Organizations can use tools to set up notifications that alert administrators to problems during data ingestion and migration. They can also create metrics to measure whether data quality is improving over time and enable analysis of what issues may be causing data quality to become worse, such as lack of stewardship for self-service users or poor oversight of new data. Indeed, facilitating data stewardship and mentoring is the second most-common action taken by organizations surveyed (53 percent).
Half of respondents say their organizations are validating new data sources (50 percent). Steps that can improve trust in data validation include tracking data issues centrally so everyone can see what problems exist with certain sources. This can help address the issues at those sources as well as make data validation a part of workflow management so there is a record of whether validation checks have been performed during loading and collection into a target system such as a data warehouse.

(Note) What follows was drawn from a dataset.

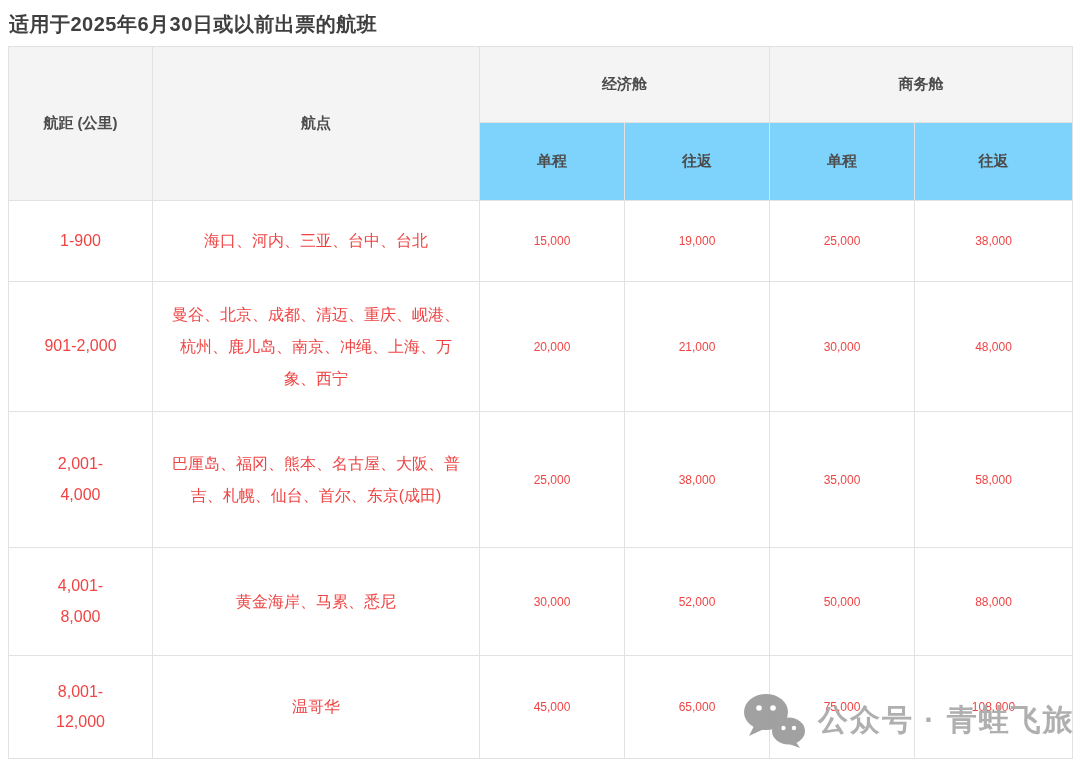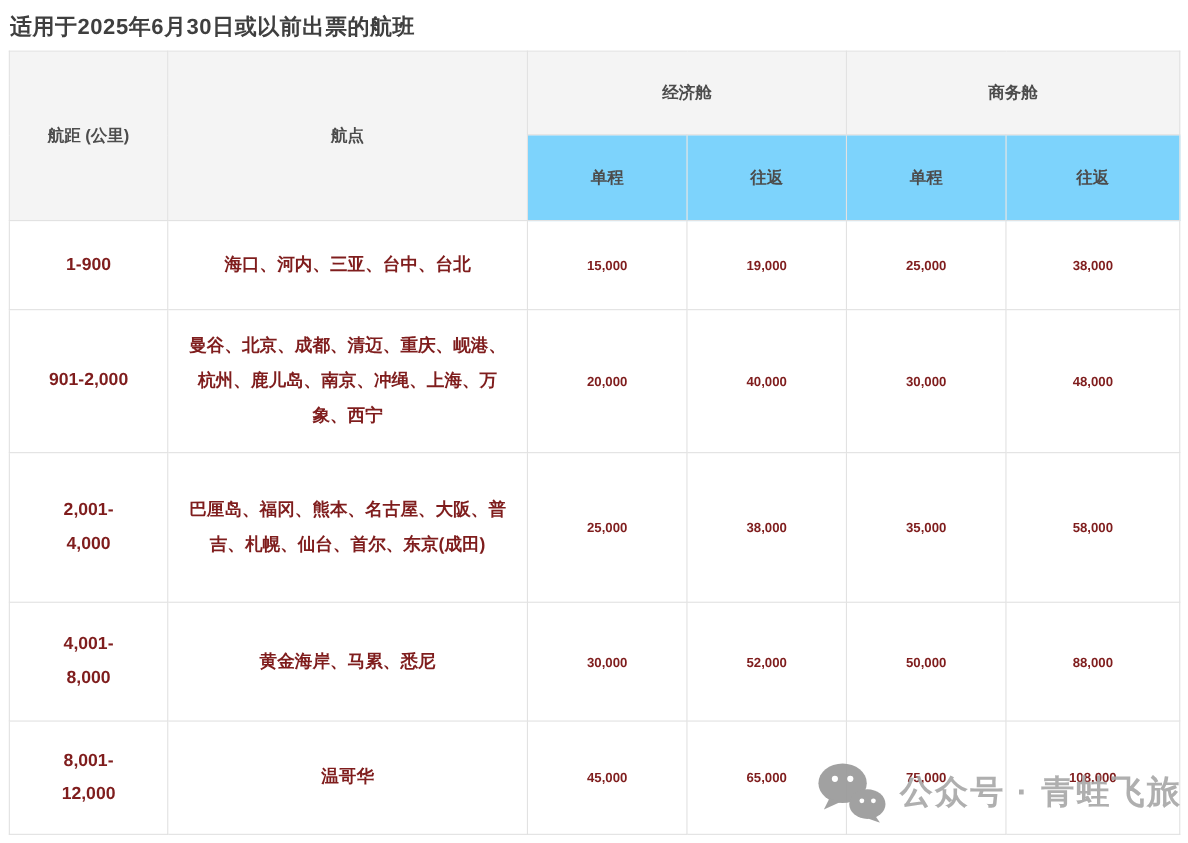"1-900" .award-table th,.award-table td { color: #7f1d1d -> #ef4444; font-weight: bold -> normal }
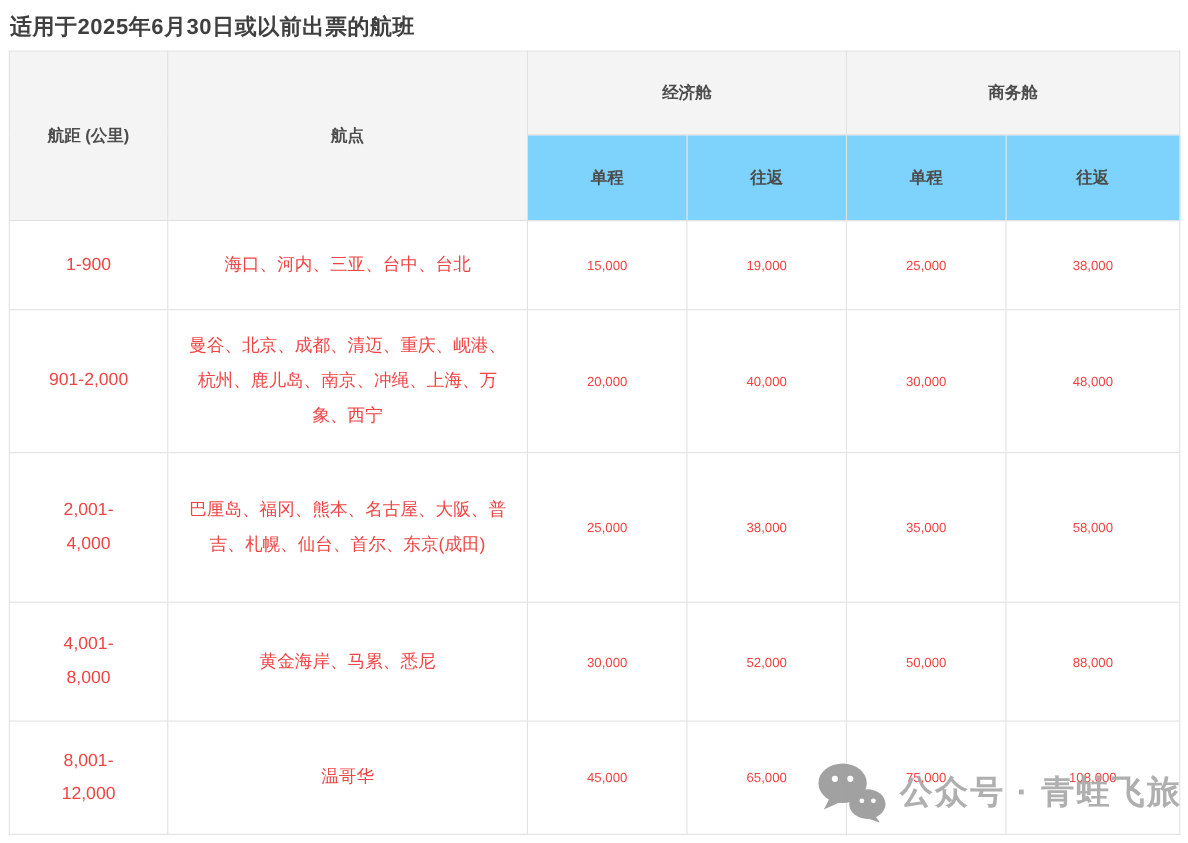"40,000" td.num { text: 40,000 -> 21,000 }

Almost as many survey respondents say their organizations are training users in governance and responsibilities about data (45 percent) and setting clear expectations for responsible data use (42 percent), which are often duties of stewardship. About the same percentage of respondents use governance to increase users' confidence in the data (43 percent). Less-common activities include documenting data provenance, which typically includes recording what influences or changes the data over time. Just 28 percent of organizations surveyed are doing this, which is about the same percentage (27 percent) TDWI found when we surveyed organizations about this in 2017.
Organizations may need more automated tools to make documentation easier and governance overall more streamlined. To improve data trust, organizations should set up a center of excellence (CoE) or competency center to improve governance, accountability for the quality of data sources, and workflow management. TDWI research shows that about a third (32 percent) of organizations surveyed are setting up a CoE or competency center.
Where to Focus
Here are two of our best recommendations for improving governance and trust in your data.
Improve data catalogs, glossaries, and metadata repositories. Having an easily accessible and up-to-date knowledge base about the data, its lineage, and its location is invaluable. It can shorten the time it takes people to find, prepare, and use data, reduce confusion about data quality and consistency, improve collaboration, and aid in governance. TDWI research finds that organizations are not fully satisfied with data catalogs, glossaries, and other metadata repositories (many do not even have one). Organizations should invest in modern, AI-infused technologies for establishing and improving these shared resources.
Make governance part of raising overall data quality and trust. As the number of business analytics users grows and workloads increase, governance can become more difficult. Organizations need to adhere to data privacy and internal data-use regulations. They can also use governance initiatives to improve the overall quality of data, analytics models, and visualizations. However, governance enforcement must be balanced with widespread interest in self-service business analytics. Organizations should use modern technologies and data stewardship practices to make governance effective but enforcement less obtrusive.